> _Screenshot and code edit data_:
*** Block opens ***
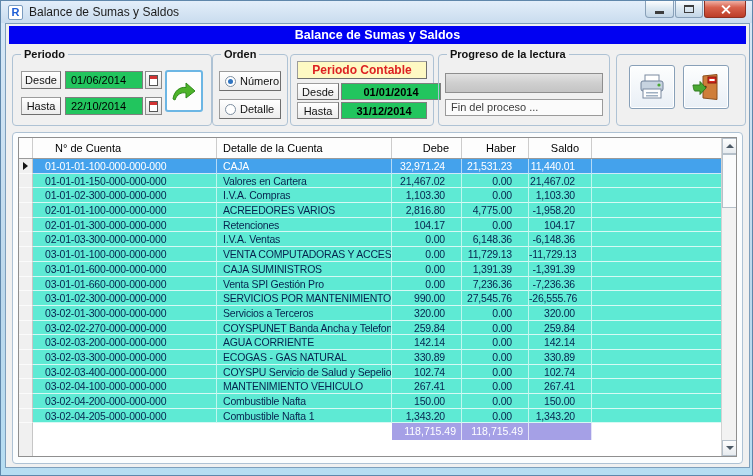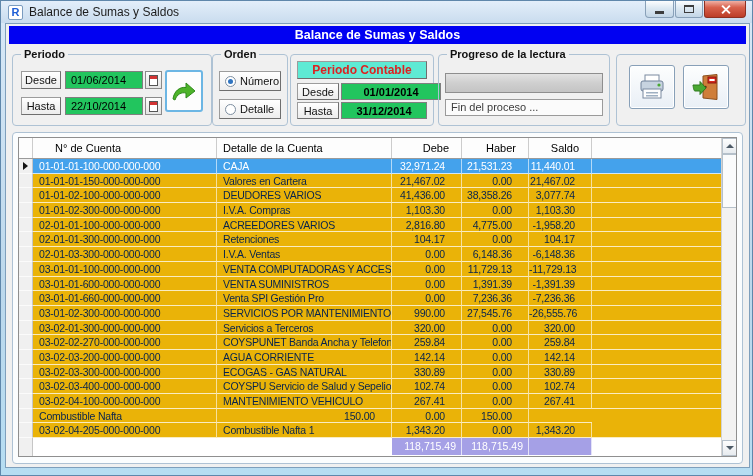"Periodo Contable" .pc-title { background: #5eead4 -> #fef9c3 }
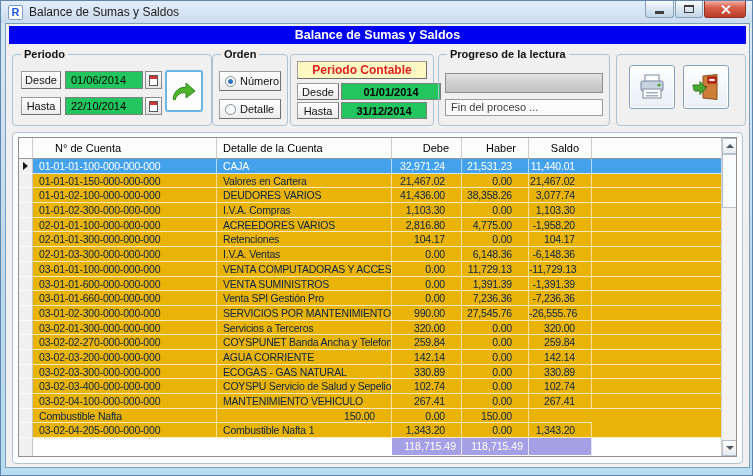"01-01-01-100-000-000-000" .grow .c1 { padding-left: 6px -> 12px }
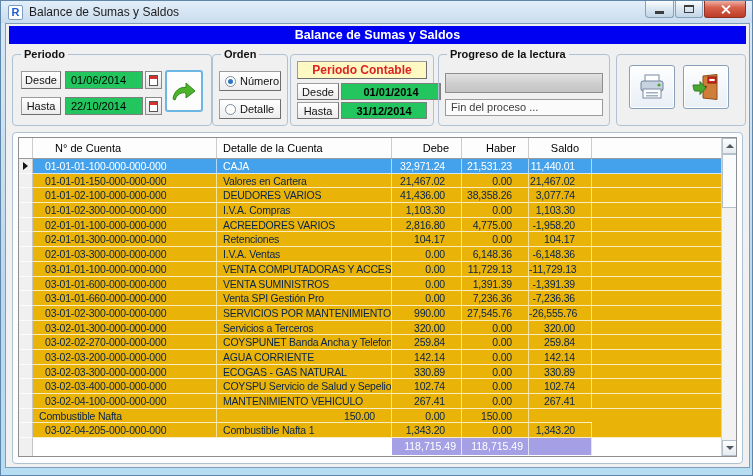"01-01-01-150-000-000-000" .grow { background: #eab308 -> #5eead4 }
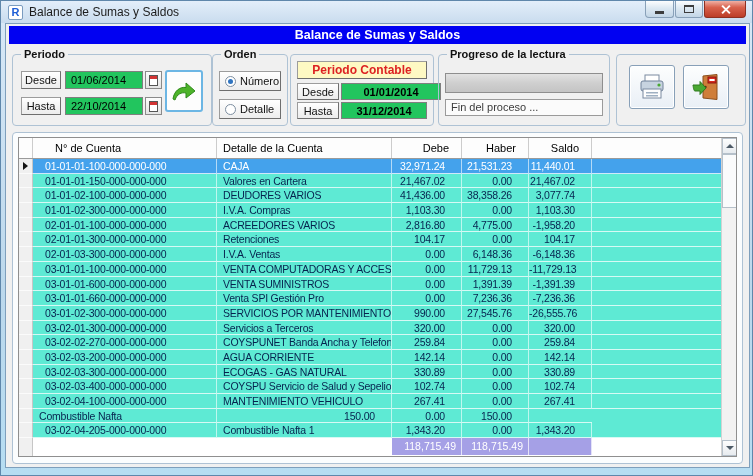"01-01-02-100-000-000-000" div.grow { html: <div> <div></div> <div>01-01-02-100-000-000-000</div> <div>DEUDORES VARIOS</div> <div>41,436.00</div> <div>38,358.26</div> <div>3,077.74</div> <div></div> </div> -> none }
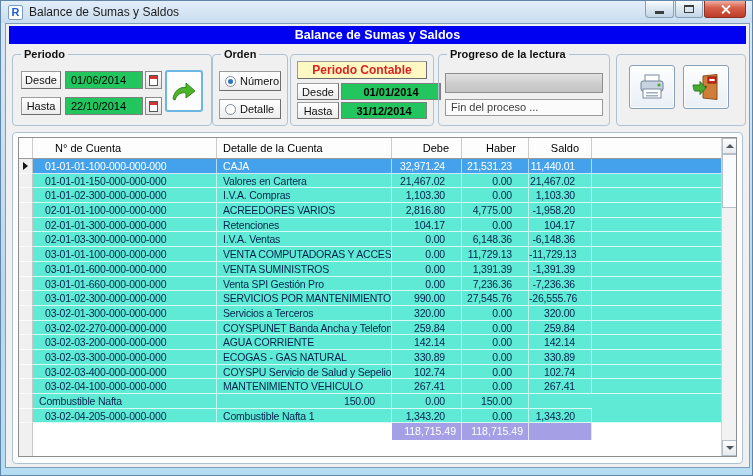"VENTA SUMINISTROS" div.cell { text: VENTA -> CAJA }
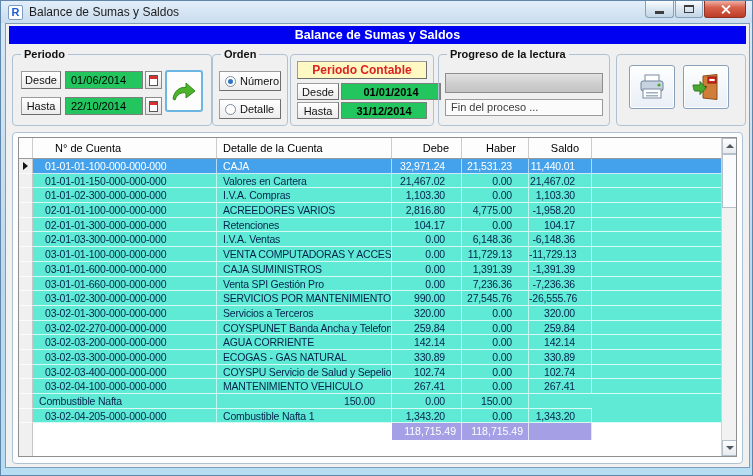"03-02-04-200-000-000-000" div.cell { html: none -> <div>03-02-04-200-000-000-000</div> }
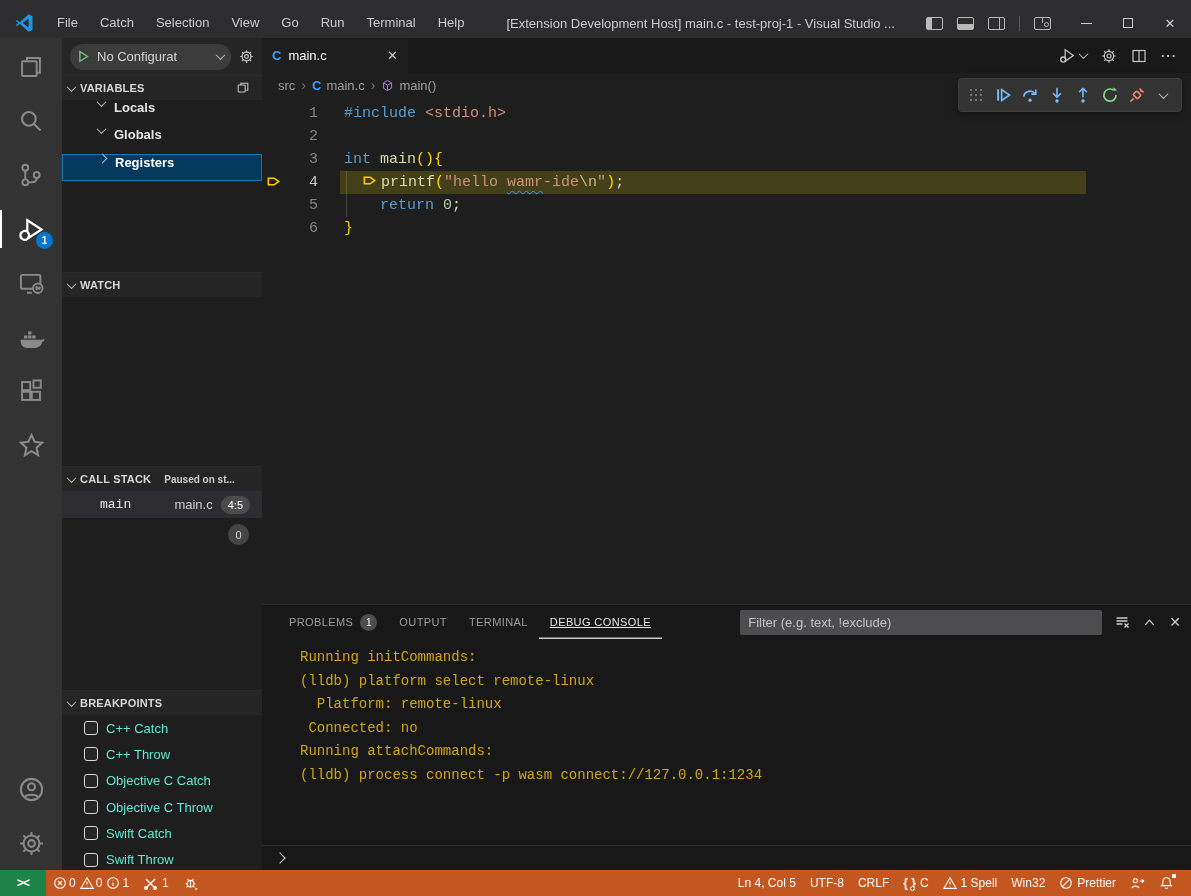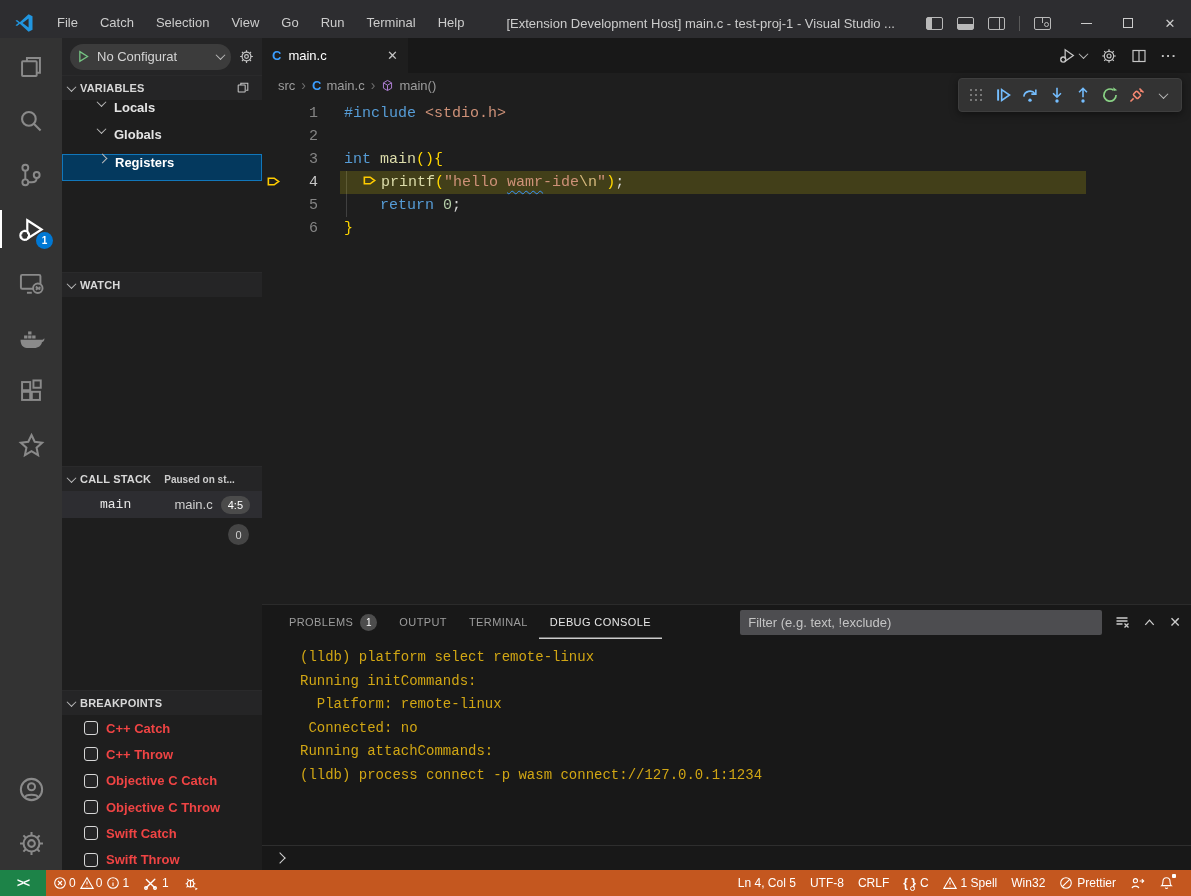"DEBUG CONSOLE" .panel-tab.active { text-decoration: none -> underline }
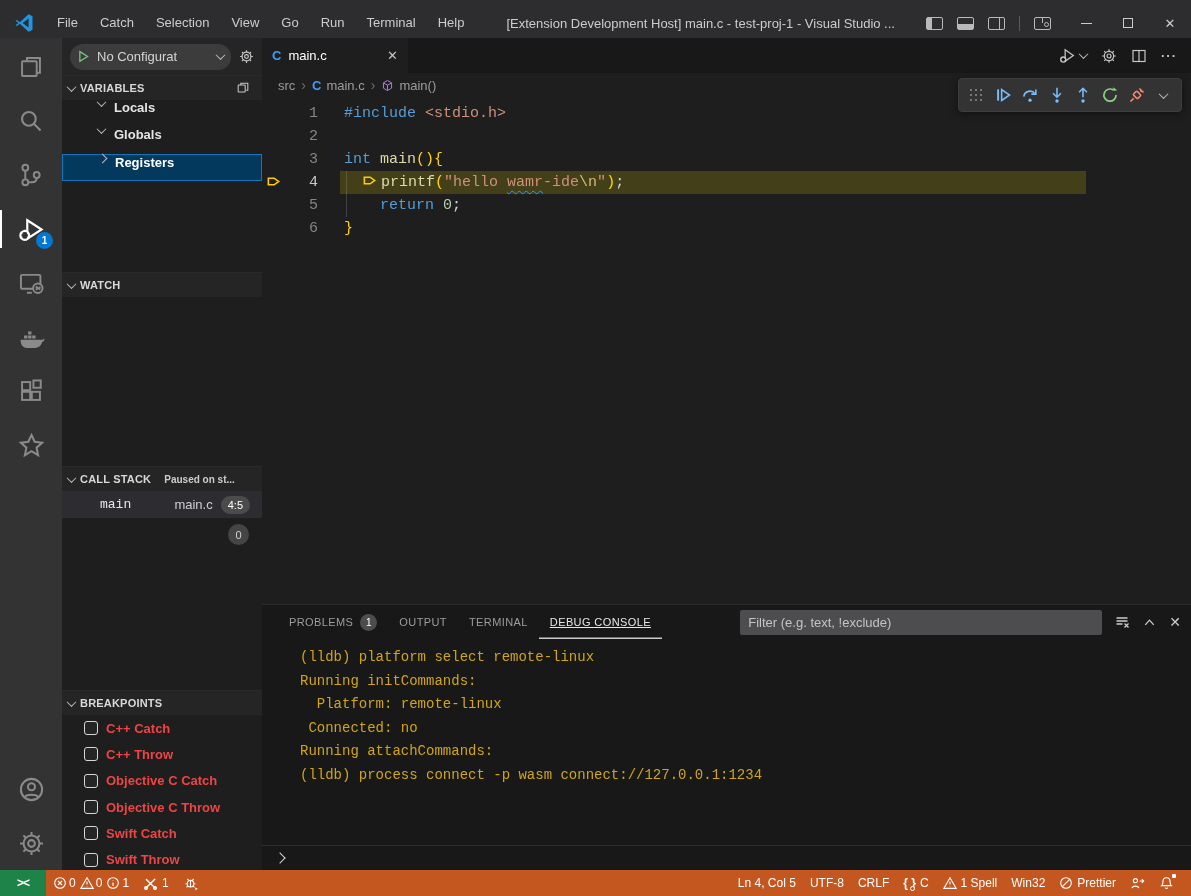"(lldb) platform select remote-linux" div.console-line { order: before "Running initCommands:" -> after "Running initCommands:" }
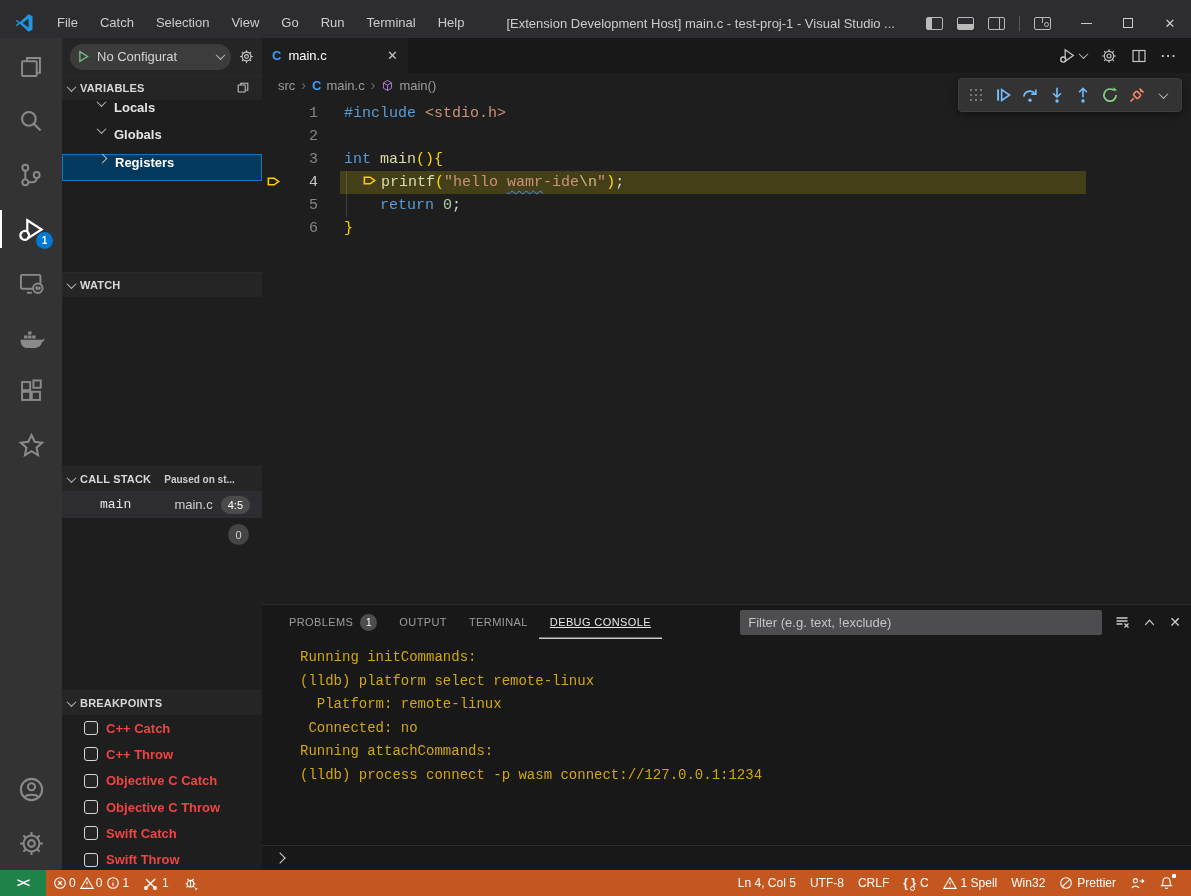"C++ Catch" .bp-label { color: #ef4444 -> #5eead4; font-weight: bold -> none }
*** Block closes ***
> _What is expected_: After locating "padding-left: 6px ->" and "html: <div> <div></div>" in the records above, return exactly the line holding each one and every line between them; leave out the pictures.

> _Task solution_:
"01-01-01-100-000-000-000" .grow .c1 { padding-left: 6px -> 12px }
"01-01-01-150-000-000-000" .grow { background: #eab308 -> #5eead4 }
"01-01-02-100-000-000-000" div.grow { html: <div> <div></div> <div>01-01-02-100-000-000-000</div> <div>DEUDORES VARIOS</div> <div>41,436.00</div> <div>38,358.26</div> <div>3,077.74</div> <div></div> </div> -> none }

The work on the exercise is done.